Anness knows what it feels like to think the only answer is ending your own life. Growing up, she experienced problems with depression and had suicidal thoughts.
“I can understand where kids are coming from,” she said. “Sometimes, it has nothing to do with school at all; sometimes it has to do with your home life.”
She says she was bullied a lot, but she also experienced problems at home, moving between living with her father and living with her grandmother.
“The best thing for me was to deal with my emotions and sort out things in my head,” said Anness, who is pregnant and due in early December. “Now when I look back … if I had ended my life, I wouldn’t have my little baby boy or girl coming.”
Anness tried different types of medication, and she thinks more trials should be done on medication — and that those trials should be done before they give the medication to people.
“Sometimes it makes it worse, and you don’t feel any better at all,” she said. “It also helps to know what triggers you. I think that’s a better way of dealing with it than giving people medication.”
“It seems like our society, when there’s a problem, there’s a pill to fix that,” said Moreau. “But it’s more complicated or even more simple than that. Even just talking to someone might help.”
Darling remembers a story they were told at school about someone who was taking all of their books home from school. Another student offered to help and started talking to them. That person was going to commit suicide, but one person noticing them made all the difference.
“Sometimes a random act of kindness helps,” noted Moreau.
The youth look forward to attending the School District 71-sponsored community forum Community Support for Famililes: An Information Evening to Look at Resources Available for Families in the Comox Valley Nov. 3 at 7 p.m. at Mark R. Isfeld Secondary School.
“It’s a great step to start bringing awareness,” said Sedar.
The four youth believe the school system is doing what it can to help, but they have many ideas about providing services and supports to students.
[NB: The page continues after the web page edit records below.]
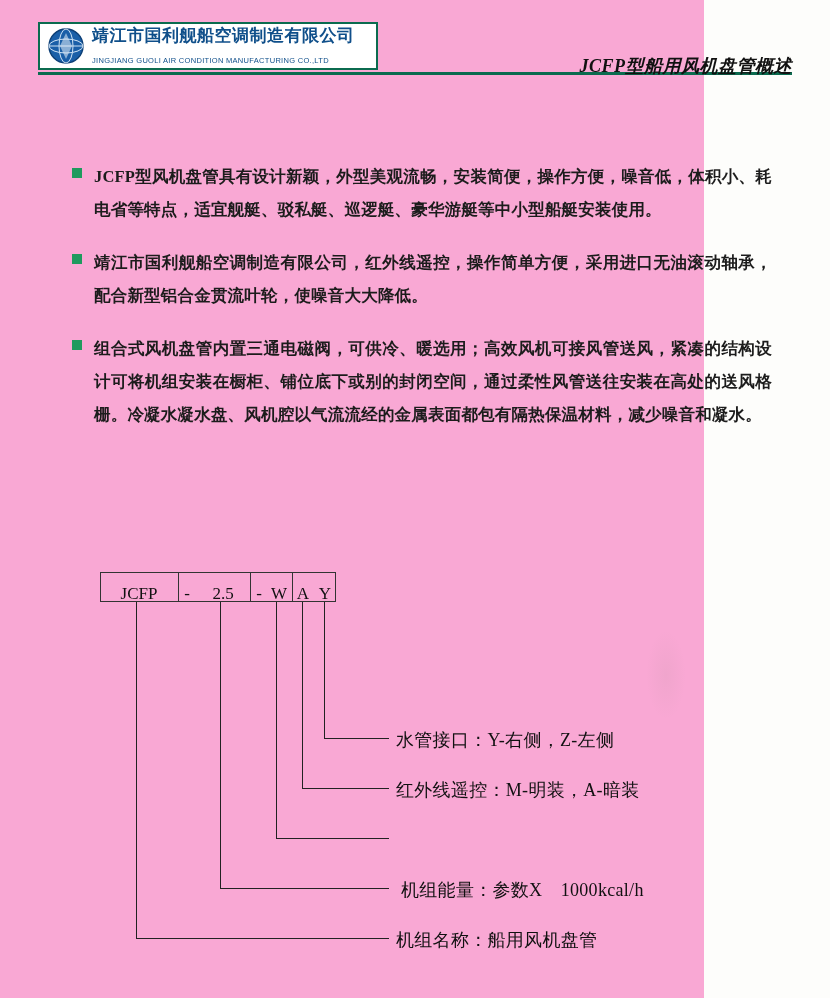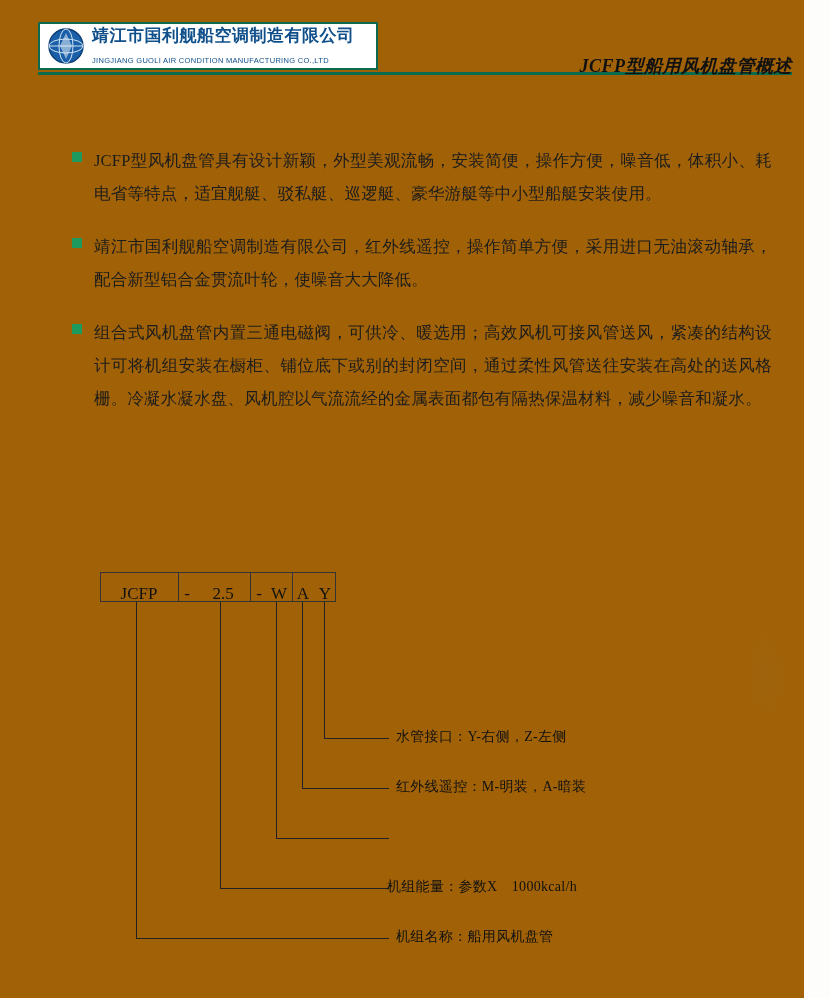--- a/index.html
+++ b/index.html
@@ -17,9 +17,9 @@
   }
   .page {
     position: relative;
-    width: 804px;
+    width: 704px;
     height: 998px;
-    background: #a16207;
+    background: #f9a8d4;
   }
 
   

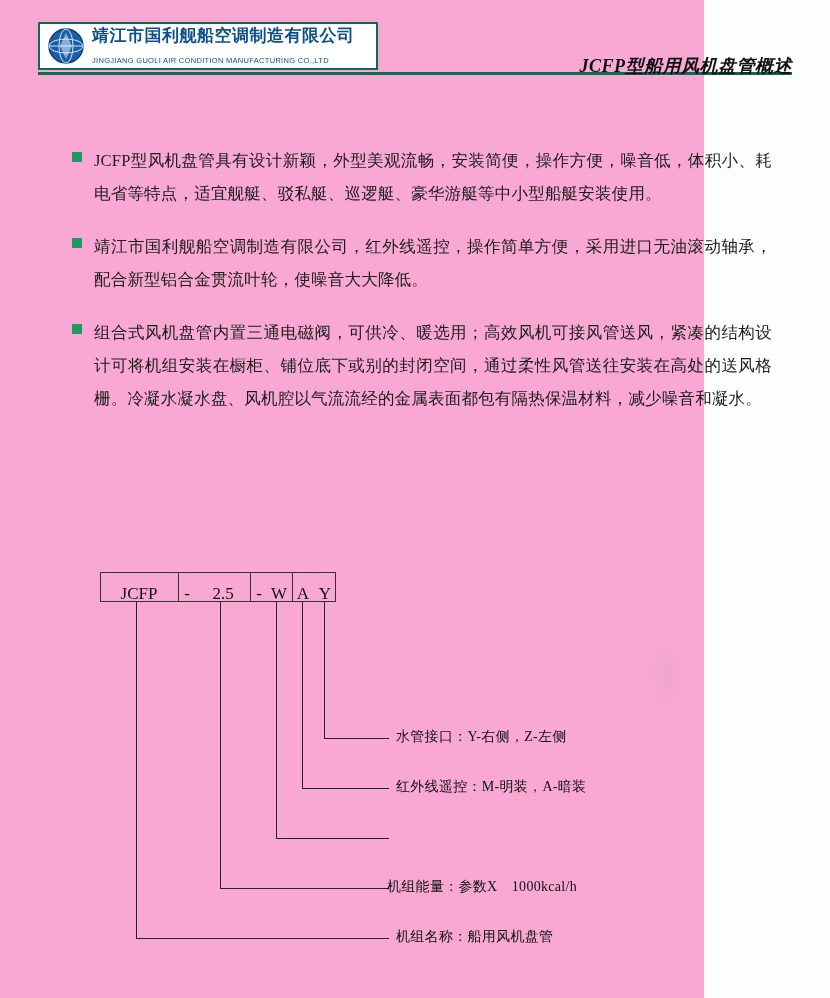--- a/index.html
+++ b/index.html
@@ -95,8 +95,9 @@
   .bullets {
     position: absolute;
     left: 72px;
-    top: 144px;
+    top: 160px;
     width: 700px;
+    font-weight: bold;
   }
   .bullet-row {
     position: relative;

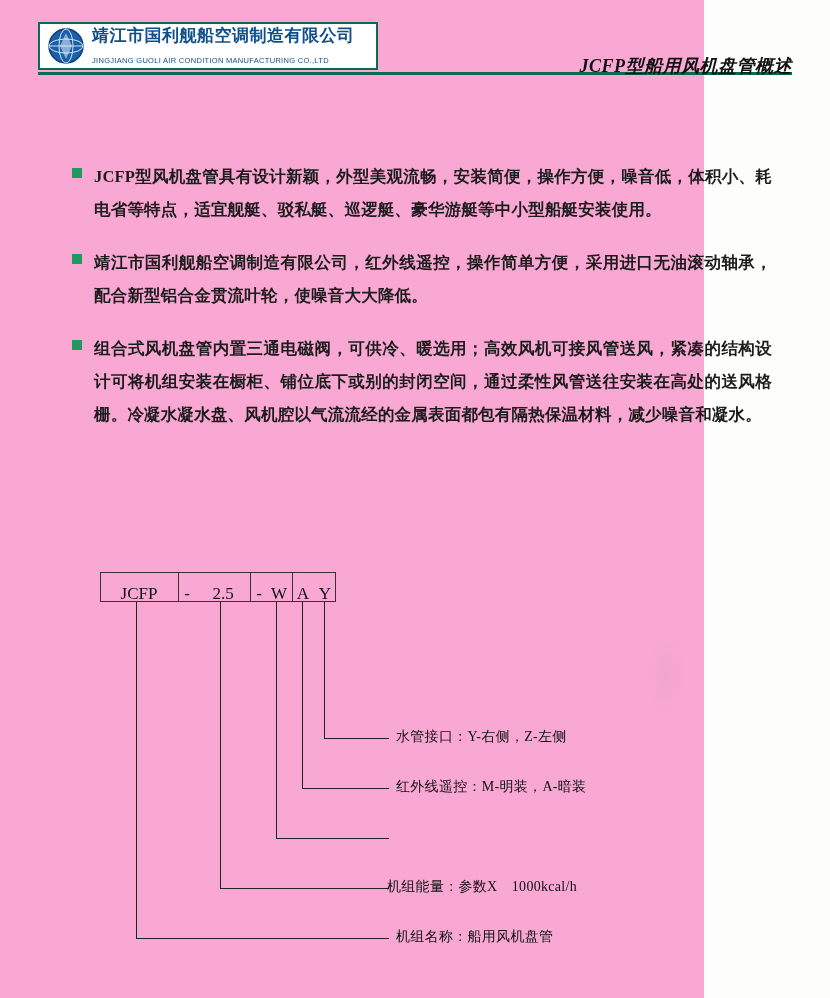--- a/index.html
+++ b/index.html
@@ -177,7 +177,7 @@
   }
   .legend {
     position: absolute;
-    font-size: 14px;
+    font-size: 18px;
     color: #111;
     white-space: nowrap;
     letter-spacing: 0.3px;

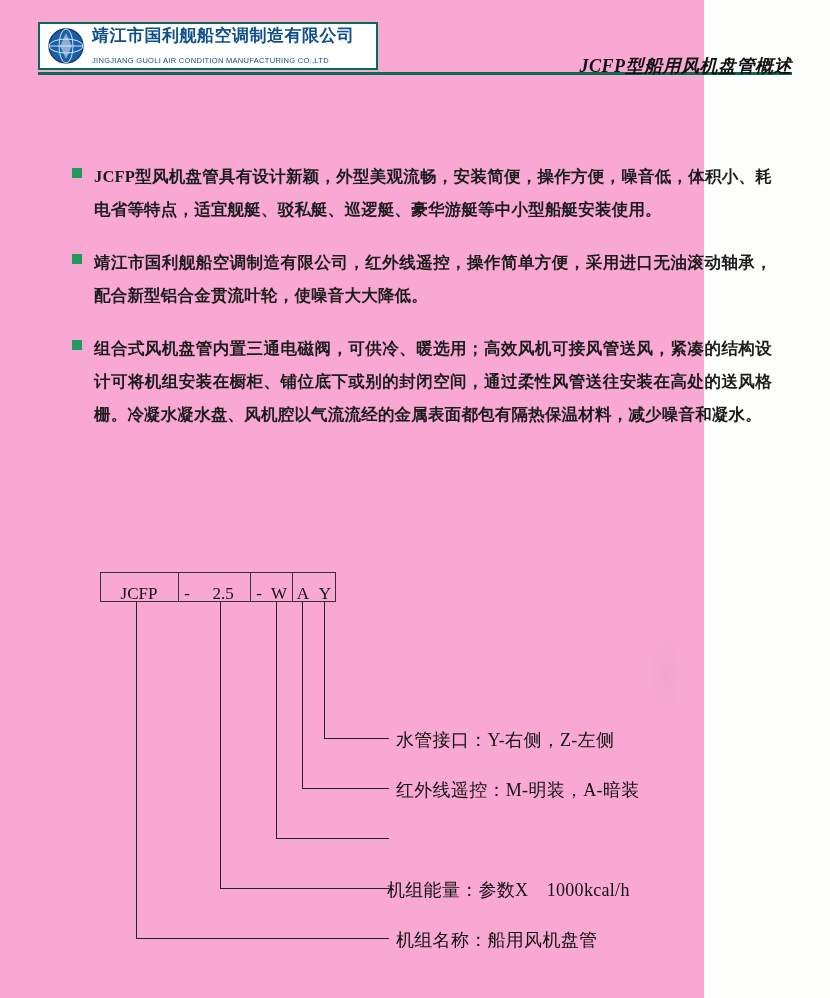--- a/index.html
+++ b/index.html
@@ -269,7 +269,7 @@
 
     <div class="vline" style="left:120px; top:30px; height:286px;"></div>
     <div class="hline" style="left:120px; top:316px; width:169px;"></div>
-    <div class="legend" style="left:287px; top:306px;">机组能量：参数X　1000kcal/h</div>
+    <div class="legend" style="left:301px; top:306px;">机组能量：参数X　1000kcal/h</div>
 
     <div class="vline" style="left:36px; top:30px; height:336px;"></div>
     <div class="hline" style="left:36px; top:366px; width:253px;"></div>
“They’re doing the best they can with the resources they have,” noted Moreau.
Anness and others met with school board chair Susan Barr and board vice-chair Corinne McLellan Tuesday, and Anness says they came up with many ideas how the group can help the school board and how the school board can help the group.
One of their ideas was peer counselling.
“We said yesterday if students could come in or volunteer counsellors could come in, we could just listen to students and give them our phone number, and if they ever get that low, they can phone us at any time rather than phone someone they don’t know at a Help Line,” said Anness.
“Students would rather talk to people their own age group rather than an adult,” noted Sedar.
Anness, Sedar, Darling and Moreau encourage anyone who is interested in supporting their work to join the Comox Valley Suicide Awareness group on Facebook.
“Most people are positive and say it’s really needed,” said Darling. “Lots of people want to help. I’m proud of our group.”
The youth plan to make the Comox Valley Suicide Awareness group a non-profit organization.
One of the ideas that has come out of the Facebook conversations is starting a ribbon campaign for awareness.
“There’s no shortage of ideas at all,” said Darling.